Whenever we look at others, it always feels like their lives are on a high. It’s frustrating when we ourselves are struggling.
But when asked for advice for couples in our interview, I shared these two things:
1. Never compare.
You might be comparing your valley season to someone else’s mountain.
2. Valleys and mountain seasons are normal. Its important to push through valleys, to know they don’t last forever.
If we embrace them, they become the landscape from which we glean precious lessons from. But if we only cling onto the mountain seasons, we’ll miss out on what we could have learnt in the valleys.
Also, marriage is a race together. It requires stamina, a pushing through thru hard times, when the terrain gets tough and when it feels like you want to quit.
If Cliff and I thought the valley was forever, we would have quit in our 7th year of marriage.
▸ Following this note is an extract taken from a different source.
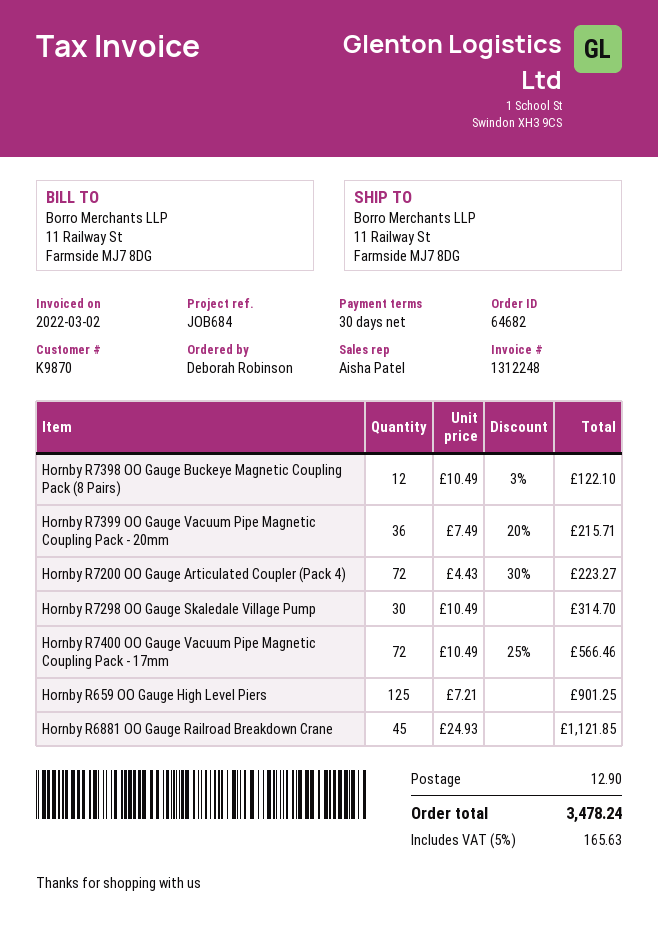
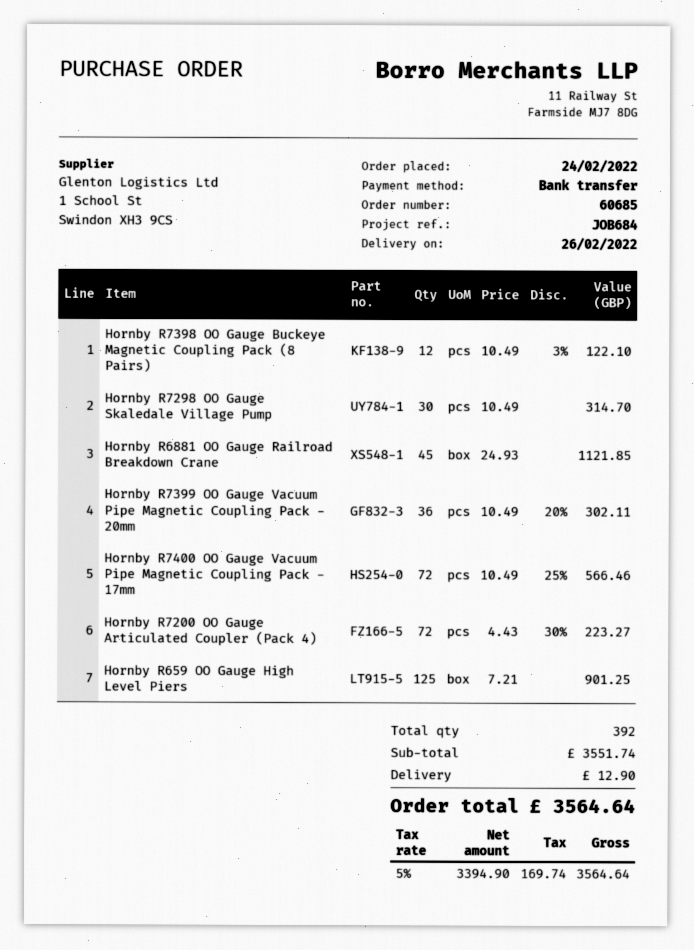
order number: 64682 -> 60685
Hornby R7399 OO Gauge Vacuum Pipe Magnetic Coupling Pack - 20mm: 36 x 7.49 - 20% = 215.71 -> 36 x 10.49 - 20% = 302.11
tax: 5% = 165.63 -> 5% = 169.74
total: 3478.24 -> 3564.64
We are at our tenth, grateful for all the dark nights we’ve been through before.
If you’re going through a dark season, know this- it will not last forever.
To put things in perspective- right after the shoot, we got into a tiff about what to order for dinner. 🤷🏻♀️🤔
I started to laugh,
“Man, are we the same couple who just got interviewed for a relationship docuseries?”
But that’s what relationships are about- ups and downs, and keeping it real.
No one relationship is a highlight reel forever.
Sometimes, if we’re having a rough tussle in the middle of a date or worse, ministry (!), we’ll stop the vicious cycle by simply asking-
“Can we hit reset?”
It doesn’t mean we shove the issue under the carpet.
But it does mean we can shelve it until we finish enjoying the date or completing the task at hand.
And we earmark the issue to deal with it on our weekly Sunday “marriage talks” dedicated to clearing our emotional bank accounts.
So this is me finally enjoying my newly-discovered favorite food of all time- Japanese Sukiyaki hotpot with broccoli tempura on a shivery winter night.